L’attacco frontale di Ancelotti: “Mancanza di rispetto”
Nel mirino del commissario tecnico italiano è finita direttamente la FIFA. Il motivo della furia del tecnico emiliano risiede nella gestione logistica dei calendari e nei tempi di viaggio e recupero concessi alla nazionale brasiliana alla vigilia del debutto. “Questa è una totale mancanza di rispetto”, ha tuonato Ancelotti ai microfoni della stampa internazionale, puntando il dito contro un’organizzazione che, a suo dire, ha penalizzato gravemente la condizione atletica dei suoi calciatori.
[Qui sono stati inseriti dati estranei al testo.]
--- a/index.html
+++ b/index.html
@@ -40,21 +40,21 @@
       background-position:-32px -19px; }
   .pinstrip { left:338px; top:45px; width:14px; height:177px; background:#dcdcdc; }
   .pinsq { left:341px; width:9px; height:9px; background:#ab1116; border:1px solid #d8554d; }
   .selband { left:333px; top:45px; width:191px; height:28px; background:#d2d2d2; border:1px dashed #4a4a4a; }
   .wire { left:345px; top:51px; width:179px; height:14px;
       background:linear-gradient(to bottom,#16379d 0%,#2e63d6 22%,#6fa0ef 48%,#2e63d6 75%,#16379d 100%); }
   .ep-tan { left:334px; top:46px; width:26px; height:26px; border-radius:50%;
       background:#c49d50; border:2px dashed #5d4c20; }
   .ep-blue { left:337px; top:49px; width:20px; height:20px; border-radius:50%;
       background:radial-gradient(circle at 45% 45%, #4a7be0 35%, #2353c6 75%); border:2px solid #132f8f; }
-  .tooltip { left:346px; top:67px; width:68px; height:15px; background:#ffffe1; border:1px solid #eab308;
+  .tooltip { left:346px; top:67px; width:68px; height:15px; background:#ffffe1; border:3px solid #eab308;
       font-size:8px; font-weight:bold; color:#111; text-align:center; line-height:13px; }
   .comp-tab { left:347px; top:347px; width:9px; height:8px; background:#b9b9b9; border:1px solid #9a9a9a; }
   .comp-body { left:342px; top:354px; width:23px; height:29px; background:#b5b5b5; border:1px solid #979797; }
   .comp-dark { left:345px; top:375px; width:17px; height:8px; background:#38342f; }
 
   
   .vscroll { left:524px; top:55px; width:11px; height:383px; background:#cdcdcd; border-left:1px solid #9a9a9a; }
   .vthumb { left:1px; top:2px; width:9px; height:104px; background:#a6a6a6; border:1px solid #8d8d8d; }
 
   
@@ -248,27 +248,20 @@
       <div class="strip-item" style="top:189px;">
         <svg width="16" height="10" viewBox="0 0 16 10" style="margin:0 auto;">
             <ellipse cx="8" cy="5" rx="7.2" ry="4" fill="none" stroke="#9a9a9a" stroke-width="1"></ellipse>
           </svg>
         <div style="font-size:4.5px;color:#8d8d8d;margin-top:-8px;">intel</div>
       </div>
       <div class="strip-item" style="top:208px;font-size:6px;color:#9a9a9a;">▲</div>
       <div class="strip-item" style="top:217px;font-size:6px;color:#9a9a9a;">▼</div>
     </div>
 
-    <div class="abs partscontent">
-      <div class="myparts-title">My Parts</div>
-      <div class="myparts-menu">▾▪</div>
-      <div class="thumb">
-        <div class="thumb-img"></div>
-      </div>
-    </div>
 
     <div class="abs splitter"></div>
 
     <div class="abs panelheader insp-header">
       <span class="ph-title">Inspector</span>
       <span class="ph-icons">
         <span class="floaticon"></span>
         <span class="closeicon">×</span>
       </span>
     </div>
Il passo falso sul campo e le scuse logistiche
Il nervosismo del CT rispecchia le evidenti difficoltà viste sul terreno di gioco. Il Brasile è apparso imballato, lento e privo di quella lucidità necessaria per scardinare la difesa avversaria, non andando oltre un pareggio che sa di mezza sconfitta per i tifosi. Ancelotti ha voluto fare scudo intorno alla squadra, attribuendo la colpa della prestazione sottotono ai ritmi folli e ai disagi logistici imposti dal torneo, che avrebbero impedito ai suoi ragazzi di allenarsi e recuperare le energie al meglio.
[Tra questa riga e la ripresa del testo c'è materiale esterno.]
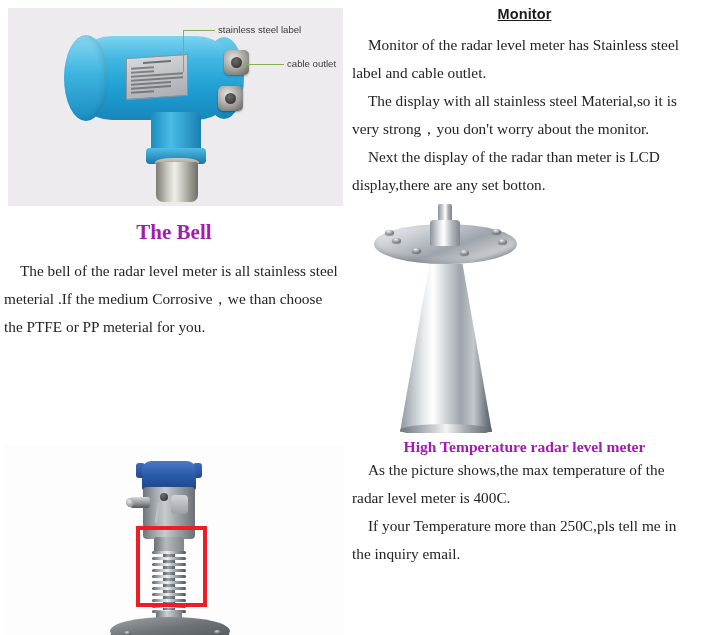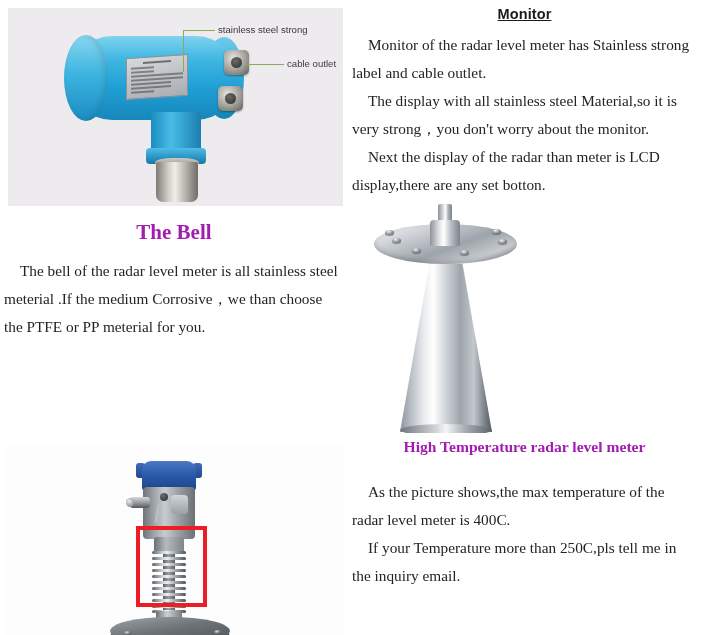--- a/index.html
+++ b/index.html
@@ -310,31 +310,31 @@
       <div class="gland g2"></div>
 
       <div class="mon-neck"></div>
       <div class="mon-tab"></div>
       <div class="mon-neck-flange"></div>
       <div class="mon-horn-top"></div>
       <div class="mon-horn"></div>
 
       <div class="leader v" style="left:175px; top:22px; height:42px;"></div>
       <div class="leader h" style="left:175px; top:22px; width:32px;"></div>
-      <span class="callout-label" style="left:210px; top:16px;">stainless steel strong</span>
+      <span class="callout-label" style="left:210px; top:16px;">stainless steel label</span>
 
       <div class="leader h" style="left:238px; top:56px; width:38px;"></div>
       <span class="callout-label" style="left:279px; top:50px;">cable outlet</span>
     </div>
   </div>
 
   <div id="txt-monitor">
     <div class="heading-sans" style="margin-bottom:9px;text-decoration:underline;">Monitor</div>
     <div class="body-text">
-      <p>Monitor  of the radar level meter has Stainless strong label  and cable outlet.</p>
+      <p>Monitor  of the radar level meter has Stainless steel label  and cable outlet.</p>
       <p>The display with all stainless steel Material,so it is very strong，you don't worry about the monitor.</p>
       <p>Next the display of the radar than meter is LCD display,there are any set botton.</p>
     </div>
   </div>
 
   <div id="txt-bell">
     <div class="heading-serif" style="font-size:21px; margin-bottom:12px;">The Bell</div>
     <div class="body-text">
       <p>The bell of the radar level meter is all stainless steel meterial .If the medium Corrosive，we than choose the PTFE or PP meterial for you.</p>
     </div>
@@ -391,20 +391,20 @@
       <div class="ht-flange-top"></div>
       <div class="ht-bolt" style="left:120px; top:186px;"></div>
 
       <div class="ht-bolt" style="left:210px; top:185px;"></div>
 
       <div class="ht-redbox"></div>
     </div>
   </div>
 
   <div id="txt-hightemp">
-    <div class="heading-serif" style="font-size:15.6px; margin-bottom:22px;">High Temperature radar level meter</div>
+    <div class="heading-serif" style="font-size:15.6px; ">High Temperature radar level meter</div>
     <div class="body-text">
       <p>As the picture shows,the max temperature of the radar level meter is 400C.</p>
       <p>If your Temperature more than 250C,pls tell me in the inquiry email.</p>
     </div>
   </div>
 
 </div>
 
 </body></html>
Scoppia il caso tra Ancelotti e la FIFA
La frattura pubblica tra l’allenatore più vincente della storia del calcio e la federazione internazionale apre un vero e proprio caso politico all’interno della competizione. Ancelotti, solitamente maestro di diplomazia e self-control, ha scelto di alzare la voce per proteggere il gruppo e mandare un segnale chiaro. Il cammino del Brasile nel Mondiale è appena iniziato, ma la battaglia psicologica e mediatica contro la FIFA è già infuocata.